▶ _TASK INPUTS_:
- - -

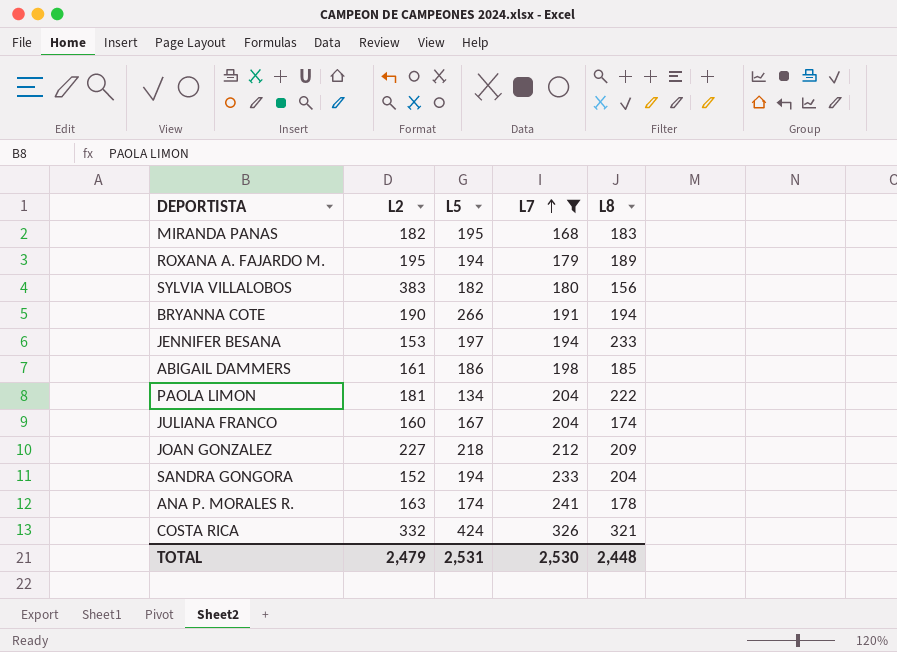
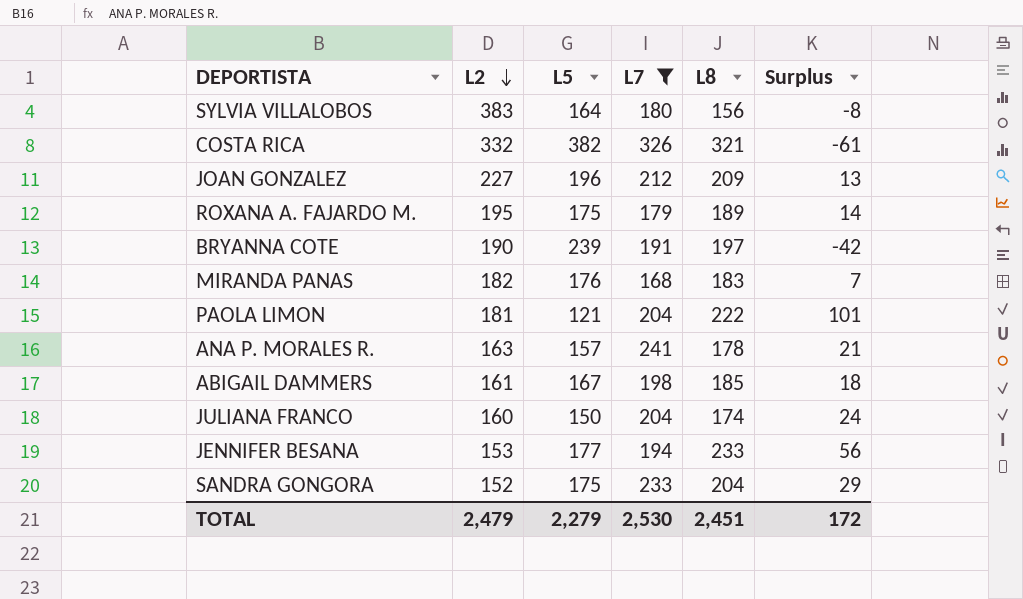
row order: L7 ascending -> L2 descending
column Surplus | formula: none -> [L8] - [L5]
SYLVIA VILLALOBOS | L5: 182 -> 164
COSTA RICA | L5: 424 -> 382
JOAN GONZALEZ | L5: 218 -> 196
ROXANA A. FAJARDO M. | L5: 194 -> 175
BRYANNA COTE | L5: 266 -> 239
BRYANNA COTE | L8: 194 -> 197
MIRANDA PANAS | L5: 195 -> 176
PAOLA LIMON | L5: 134 -> 121
ANA P. MORALES R. | L5: 174 -> 157
ABIGAIL DAMMERS | L5: 186 -> 167
JULIANA FRANCO | L5: 167 -> 150
JENNIFER BESANA | L5: 197 -> 177
SANDRA GONGORA | L5: 194 -> 175
TOTAL | L5: 2,531 -> 2,279
TOTAL | L8: 2,448 -> 2,451

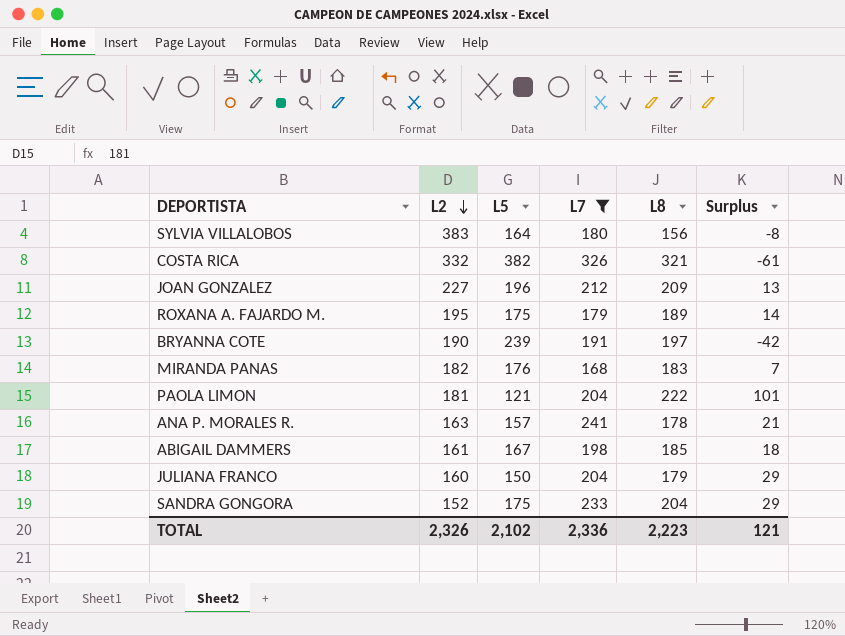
row JENNIFER BESANA: 153 | 177 | 194 | 233 | 56 -> none
JULIANA FRANCO | L8: 174 -> 179
JULIANA FRANCO | Surplus: 24 -> 29
TOTAL | L2: 2,479 -> 2,326
TOTAL | L5: 2,279 -> 2,102
TOTAL | L7: 2,530 -> 2,336
TOTAL | L8: 2,451 -> 2,223
TOTAL | Surplus: 172 -> 121

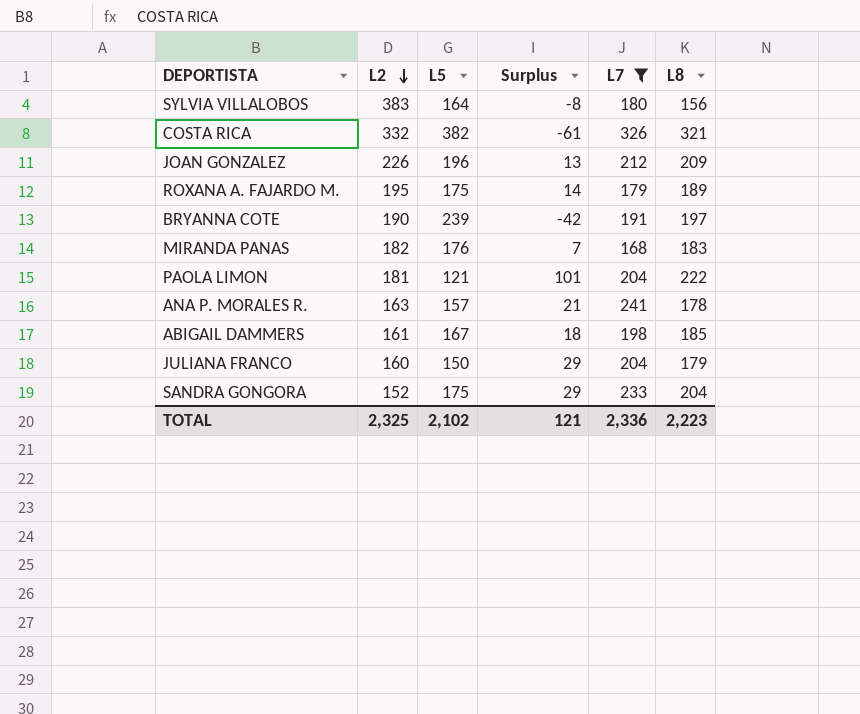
column Surplus | position: 6 -> 4
JOAN GONZALEZ | L2: 227 -> 226
TOTAL | L2: 2,326 -> 2,325

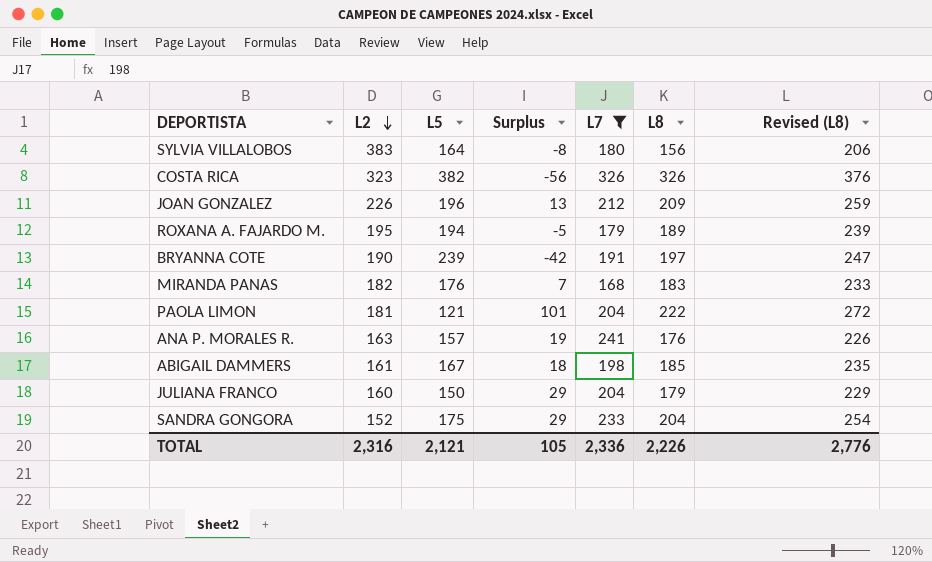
column Revised (L8) | formula: none -> [L8] + 50
COSTA RICA | L2: 332 -> 323
COSTA RICA | Surplus: -61 -> -56
COSTA RICA | L8: 321 -> 326
ROXANA A. FAJARDO M. | L5: 175 -> 194
ROXANA A. FAJARDO M. | Surplus: 14 -> -5
ANA P. MORALES R. | Surplus: 21 -> 19
ANA P. MORALES R. | L8: 178 -> 176
TOTAL | L2: 2,325 -> 2,316
TOTAL | L5: 2,102 -> 2,121
TOTAL | Surplus: 121 -> 105
TOTAL | L8: 2,223 -> 2,226

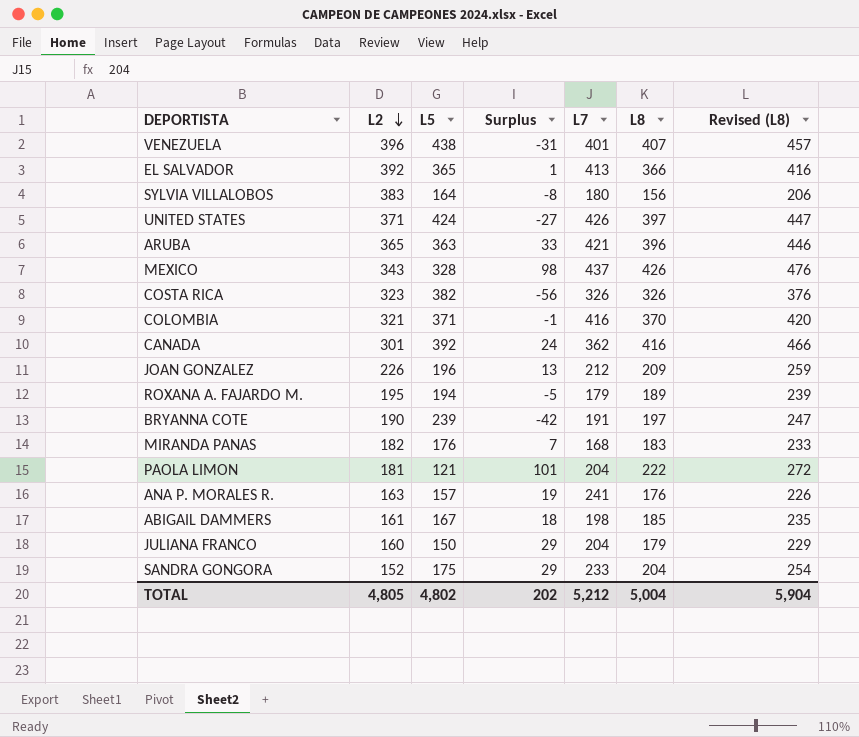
filter: L7 <= 326 -> none
TOTAL | L2: 2,316 -> 4,805
TOTAL | L5: 2,121 -> 4,802
TOTAL | Surplus: 105 -> 202
TOTAL | L7: 2,336 -> 5,212
TOTAL | L8: 2,226 -> 5,004
TOTAL | Revised (L8): 2,776 -> 5,904

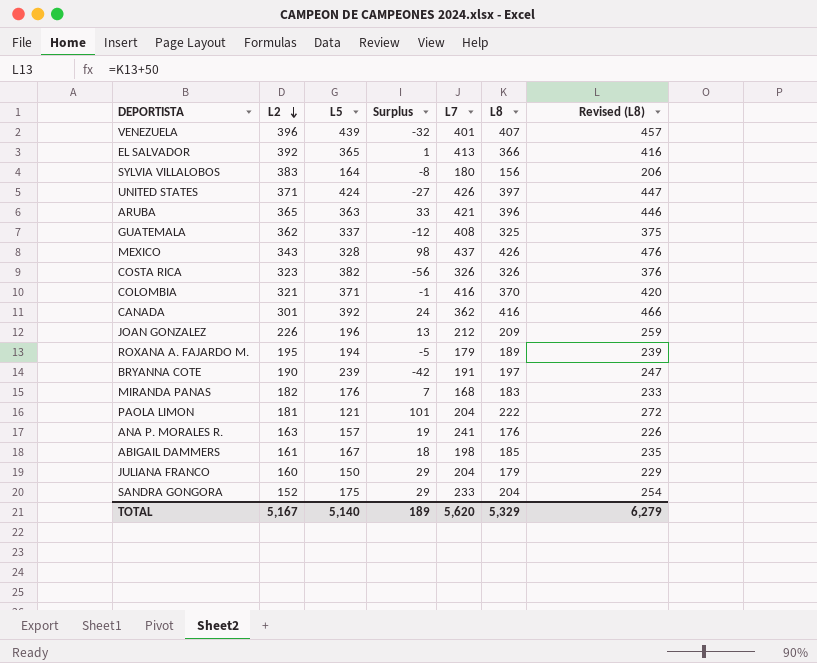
VENEZUELA | L5: 438 -> 439
VENEZUELA | Surplus: -31 -> -32
row GUATEMALA: none -> 362 | 337 | -12 | 408 | 325 | 375
TOTAL | L2: 4,805 -> 5,167
TOTAL | L5: 4,802 -> 5,140
TOTAL | Surplus: 202 -> 189
TOTAL | L7: 5,212 -> 5,620
TOTAL | L8: 5,004 -> 5,329
TOTAL | Revised (L8): 5,904 -> 6,279

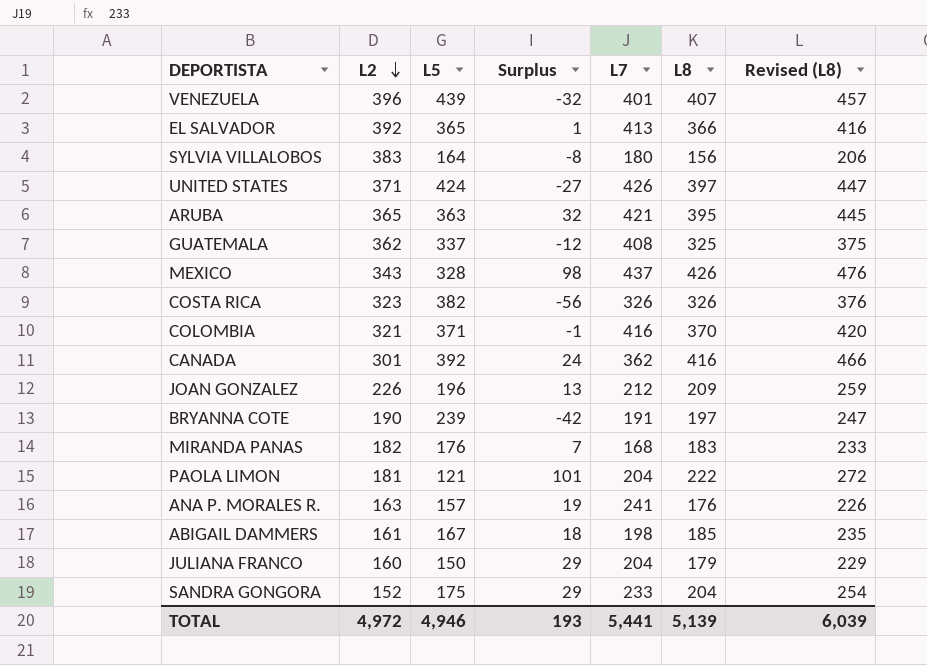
row ROXANA A. FAJARDO M.: 195 | 194 | -5 | 179 | 189 | 239 -> none
ARUBA | Surplus: 33 -> 32
ARUBA | L8: 396 -> 395
ARUBA | Revised (L8): 446 -> 445
TOTAL | L2: 5,167 -> 4,972
TOTAL | L5: 5,140 -> 4,946
TOTAL | Surplus: 189 -> 193
TOTAL | L7: 5,620 -> 5,441
TOTAL | L8: 5,329 -> 5,139
TOTAL | Revised (L8): 6,279 -> 6,039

- - -

▶ _WHAT THE EXERCISE ASKS_: What should come back is an exact copy of the lines above from the line with "COSTA RICA | L2: 332 -> 323" to the line with "TOTAL | L8: 2,226 -> 5,004", both included, minus the pictures.

▶ _ANSWER_:
COSTA RICA | L2: 332 -> 323
COSTA RICA | Surplus: -61 -> -56
COSTA RICA | L8: 321 -> 326
ROXANA A. FAJARDO M. | L5: 175 -> 194
ROXANA A. FAJARDO M. | Surplus: 14 -> -5
ANA P. MORALES R. | Surplus: 21 -> 19
ANA P. MORALES R. | L8: 178 -> 176
TOTAL | L2: 2,325 -> 2,316
TOTAL | L5: 2,102 -> 2,121
TOTAL | Surplus: 121 -> 105
TOTAL | L8: 2,223 -> 2,226

filter: L7 <= 326 -> none
TOTAL | L2: 2,316 -> 4,805
TOTAL | L5: 2,121 -> 4,802
TOTAL | Surplus: 105 -> 202
TOTAL | L7: 2,336 -> 5,212
TOTAL | L8: 2,226 -> 5,004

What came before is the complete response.